Using NDAs and data rooms to protect confidentiality during distressed sales

In the current climate, we are seeing increasing levels of distressed business sales. A distressed sale happens when a company facing financial difficulties resorts to selling off part or all of its assets, to continue trading or as a part of a restructuring process. Safeguarding measures such as non-disclosure agreements (NDAs) and data rooms can be easy to overlook during a distressed sale, but are an essential part of preserving the value of the business and ensuring a seamless start to the transaction.

In any sale, the seller will seek to enforce the strictest possible obligations on the buyer to protect their information. A seller could, for example require the buyer to keep the information confidential and not to disclose it to third parties, except as expressly permitted by the agreement. A seller will also seek to protect its information for as long as possible – commonly for a 1-3 year period although some information, such as price sensitive contracts and employee details, may need to be kept confidential for a longer period. At the same time, the buyer will often want to minimise their exposure to the obligations, which can be achieved by reviewing the terms carefully and negotiating appropriate exclusions.

Non-disclosure agreements

The concept of NDA is widely recognised in commercial transactions. NDAs are legally binding agreements that create a confidential relationship between parties. In this context, they are used to regulate how information is to be stored, shared, used and handled during and after a sale or acquisition process.

During distressed sales, NDAs are usually negotiated at pace. A company’s value is often predicated on its confidential information and data, whether that is exclusive trade secrets or information on its customers and suppliers. Information creates value and an NDA is an effective tool to protect that value. NDAs can minimise the risk of future disputes and can address industry specific provisions or additional issues that are indirectly related to confidentiality, such as the treatment of intellectual property rights and non-solicitation of employees and customers.

NDAs often contain standard industry provisions; however, it is important that the seller and the buyer review an NDA closely for the following common, but not exhaustive, terms.

Clearly identify the parties

Who owns the information or assets in question? Who in the buyer’s organisation and which advisers will need access to the information?

Provide a definitive purpose for granting access to the information

Is the buyer evaluating the business for marketing, due diligence or bidding purposes? Is the purpose too restrictive that it can unfairly restrict the buyer’s future activities?
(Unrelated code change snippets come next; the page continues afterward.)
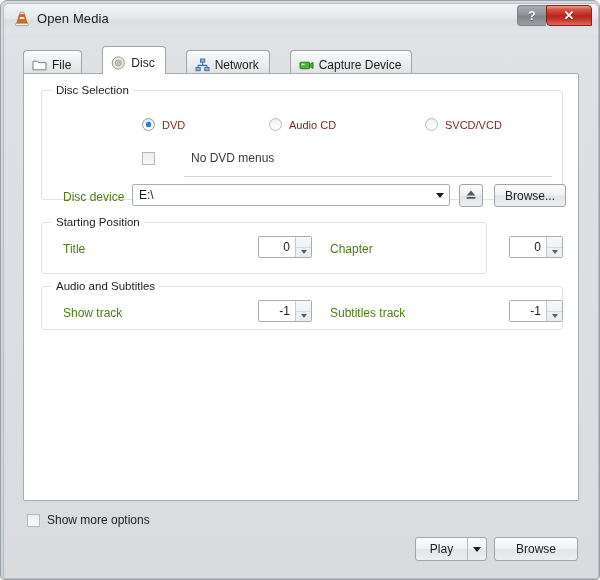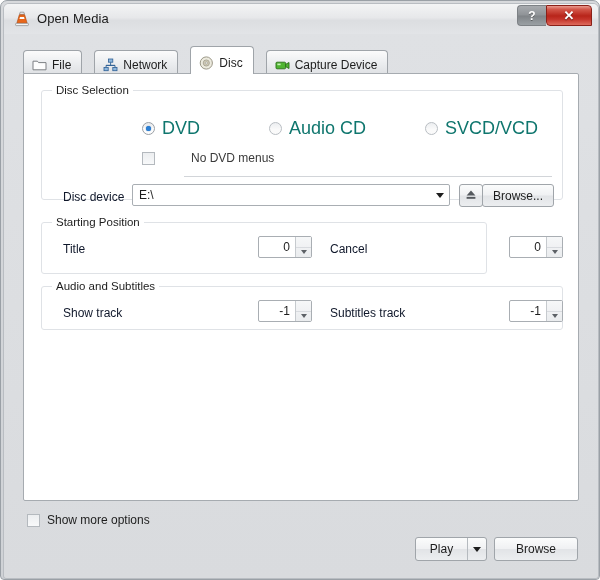--- a/index.html
+++ b/index.html
@@ -97,21 +97,21 @@
     display: flex;
     align-items: center;
     gap: 5px;
     padding: 4px 10px 0 8px;
     font-size: 12px;
     color: #1d1d1d;
     border: 1px solid #9fa4a9;
     border-bottom: none;
     border-radius: 4px 4px 0 0;
     background: linear-gradient(to bottom, #fbfbfb 0%, #eceef0 50%, #dfe1e4 100%);
-    margin-right: 12px;
+    margin-right: 20px;
     cursor: default;
     position: relative;
     white-space: nowrap;
   }
   .tab.active {
     height: 28px;
     background: #ffffff;
     border-color: #9fa4a9;
     z-index: 3;
     font-weight: normal;
@@ -141,21 +141,21 @@
     background: #ffffff;
     padding: 0 4px;
     font-size: 11.5px;
     color: #1d1d1d;
     white-space: nowrap;
   }
 
   .lbl {
     position: absolute;
     font-size: 12px;
-    color: #0f172a;
+    color: #4d7c0f;
     white-space: nowrap;
   }
 
   
   .radio-row { position: absolute; display: flex; align-items: center; gap: 7px; cursor: default; }
   .radio {
     width: 13px; height: 13px; border-radius: 50%;
     background: linear-gradient(to bottom, #e6e8ea 0%, #fdfdfd 60%);
     border: 1px solid #9aa0a6;
     position: relative;
@@ -164,21 +164,21 @@
   .radio.on::after {
     content: "";
     position: absolute;
     left: 3px; top: 3px;
     width: 5px; height: 5px;
     border-radius: 50%;
     background: #2b7fd4;
     box-shadow: 0 0 1px #1d5fa3;
   }
   .radio.dim { border-color: #b9bec3; background: linear-gradient(to bottom, #eceef0 0%, #fafafa 60%); }
-  .radio-lbl { font-size: 18px; color: #0f766e; }
+  .radio-lbl { font-size: 11px; color: #7f1d1d; }
 
   
   .check-row { position: absolute; display: flex; align-items: center; gap: 7px; cursor: default; }
   .checkbox {
     width: 13px; height: 13px;
     background: linear-gradient(to bottom, #eceef0 0%, #f8f9fa 100%);
     border: 1px solid #b4b9be;
     flex: 0 0 auto;
   }
   .check-lbl { font-size: 12px; color: #1d1d1d; }
@@ -341,43 +341,43 @@
 
     <div class="tab">
       <span class="tab-ico">
         <svg width="15" height="14" viewBox="0 0 15 14">
           <path d="M1 3.2h4.4l1.1 1.4H14v7.2H1z" fill="#fdfdfd" stroke="#7c7f83" stroke-width="1"></path>
         </svg>
       </span>
       <span>File</span>
     </div>
 
+    <div class="tab active">
+      <span class="tab-ico">
+        <svg width="15" height="14" viewBox="0 0 15 14">
+          <circle cx="7.3" cy="7" r="6.1" fill="#eceade" stroke="#9b9787" stroke-width="1"></circle>
+          <circle cx="7.3" cy="7" r="3.1" fill="#cfcab6" stroke="#9b9787" stroke-width=".7"></circle>
+          <circle cx="7.3" cy="7" r="1.1" fill="#fafafa" stroke="#8f8b7c" stroke-width=".5"></circle>
+        </svg>
+      </span>
+      <span>Disc</span>
+    </div>
+
     <div class="tab">
       <span class="tab-ico">
         <svg width="15" height="14" viewBox="0 0 15 14">
           <rect x="5.4" y="1" width="4.4" height="3.2" fill="#8fb8de" stroke="#2d5f94" stroke-width=".8"></rect>
           <rect x="1" y="9.4" width="4.2" height="3.3" fill="#8fb8de" stroke="#2d5f94" stroke-width=".8"></rect>
           <rect x="9.8" y="9.4" width="4.2" height="3.3" fill="#8fb8de" stroke="#2d5f94" stroke-width=".8"></rect>
           <path d="M7.6 4.3v3.1M3.1 9.3V7.4h8.9v1.9M3.1 7.4h8.9" stroke="#2d5f94" stroke-width=".9" fill="none"></path>
         </svg>
       </span>
       <span>Network</span>
     </div>
 
-    <div class="tab active">
-      <span class="tab-ico">
-        <svg width="15" height="14" viewBox="0 0 15 14">
-          <circle cx="7.3" cy="7" r="6.1" fill="#eceade" stroke="#9b9787" stroke-width="1"></circle>
-          <circle cx="7.3" cy="7" r="3.1" fill="#cfcab6" stroke="#9b9787" stroke-width=".7"></circle>
-          <circle cx="7.3" cy="7" r="1.1" fill="#fafafa" stroke="#8f8b7c" stroke-width=".5"></circle>
-        </svg>
-      </span>
-      <span>Disc</span>
-    </div>
-
     <div class="tab">
       <span class="tab-ico">
         <svg width="15" height="14" viewBox="0 0 15 14">
           <rect x="1" y="4.2" width="9.6" height="6.6" rx="1" fill="#4fb531" stroke="#2a6e18" stroke-width=".9"></rect>
           <path d="M10.6 6.4l3.4-1.9v6l-3.4-1.9z" fill="#4fb531" stroke="#2a6e18" stroke-width=".9"></path>
           <rect x="2.4" y="5.6" width="3.2" height="1.6" fill="#c8f0b8"></rect>
         </svg>
       </span>
       <span>Capture Device</span>
     </div>
@@ -421,41 +421,41 @@
 
       <div class="btn-eject" style="left:417px; top:93px;">
         <span>
           <svg width="14" height="13" viewBox="0 0 14 13">
             <path d="M7 2.4l4.4 5.0H2.6z" fill="#55595e"></path>
             <rect x="2.6" y="8.9" width="8.8" height="1.9" fill="#55595e"></rect>
           </svg>
         </span>
       </div>
 
-      <div class="btn" style="left:440px; top:93px; width:72px;">Browse...</div>
+      <div class="btn" style="left:452px; top:93px; width:72px;">Browse...</div>
     </div>
 
     <div class="group" style="left:17px; top:148px; width:446px; height:52px;">
       <span class="group-title">Starting Position</span>
 
       <span class="lbl" style="left:21px; top:19px;text-align:right;">Title</span>
 
       <div class="spin" style="left:216px; top:13px; width:54px;">
         <span class="spin-val">0</span>
         <span class="spin-btns">
           <span class="spin-up">
               <span class="tri-up-s"></span>
             </span>
           <span class="spin-dn">
               <span class="tri-dn-s"></span>
             </span>
         </span>
       </div>
 
-      <span class="lbl" style="left:288px; top:19px;">Cancel</span>
+      <span class="lbl" style="left:288px; top:19px;">Chapter</span>
 
       <div class="spin" style="left:467px; top:13px; width:54px;">
         <span class="spin-val">0</span>
         <span class="spin-btns">
           <span class="spin-up">
               <span class="tri-up-s"></span>
             </span>
           <span class="spin-dn">
               <span class="tri-dn-s"></span>
             </span>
Ensure clear parameters around the confidential information shared

Does the NDA capture all types of information that may become available prior to, during and after the transaction? Would it cover information that is central to the business such as plans and strategies, financial information, commercial contracts, pricing and sale information? Does information that is already publicly available fall outside of the scope of the NDA?

Apply appropriate security protections

Certain information – for example, employee information – requires a higher level of confidentiality due to data protection regulations.

What NDAs should not include

NDAs should not contain terms that prevent parties from reporting to regulatory bodies or law enforcement, or from making legally protected disclosures. Using an NDA to hinder parties from cooperating with investigations, reporting crimes or making required disclosures is improper. Any attempt to block this kind of reporting or disclosure can lead to breaches of regulatory obligations, and resulting disciplinary action.

Data rooms

Once an NDA has been agreed upon, the seller will proceed to sharing its confidential information to the buyer to assist in the buyer’s due diligence process. This is often done through a data room.

Data rooms are cloud repositories for storing and sharing information. It is the modern equivalent of a physical room where hard copies of documents would be stored for the parties’ laborious review during the due diligence phrase of a transaction.

The technology behind data rooms ensures sensitive documents and information are held securely, and access is strictly controlled and monitored. Data rooms are typically set up with standard privacy and confidential terms and conditions in place. In an emergency, these will provide a minimal level of data protection coverage for the seller, even though a properly drafted NDA is always preferrable.

The process of opening and managing a data room is usually dictated by the seller, and in the selection process of the data room provider from an extensive market, the seller should consider the following:

• the number of participants it envisages needing access to the data room;
• the time period it anticipates the information needing to be available;
• the amount of data that will need to be uploaded and stored;
• the types of information will be made available in the data room and the level of security and access needed for each type of information;
• the security and accessibility requirements of the data room; and
• the party who will be responsible for the cost and day-to-day management of the data room.

During a distressed sale process, there may not be sufficient time or information to warrant setting up a data room. The seller can explore other options such as sending documents via encrypted emails or other cloud sharing services.

The information made available to the buyer should always tie in with the terms of the NDA. The buyer will also need to be conscious of its contractual obligations under the NDA and handle the shared information accordingly.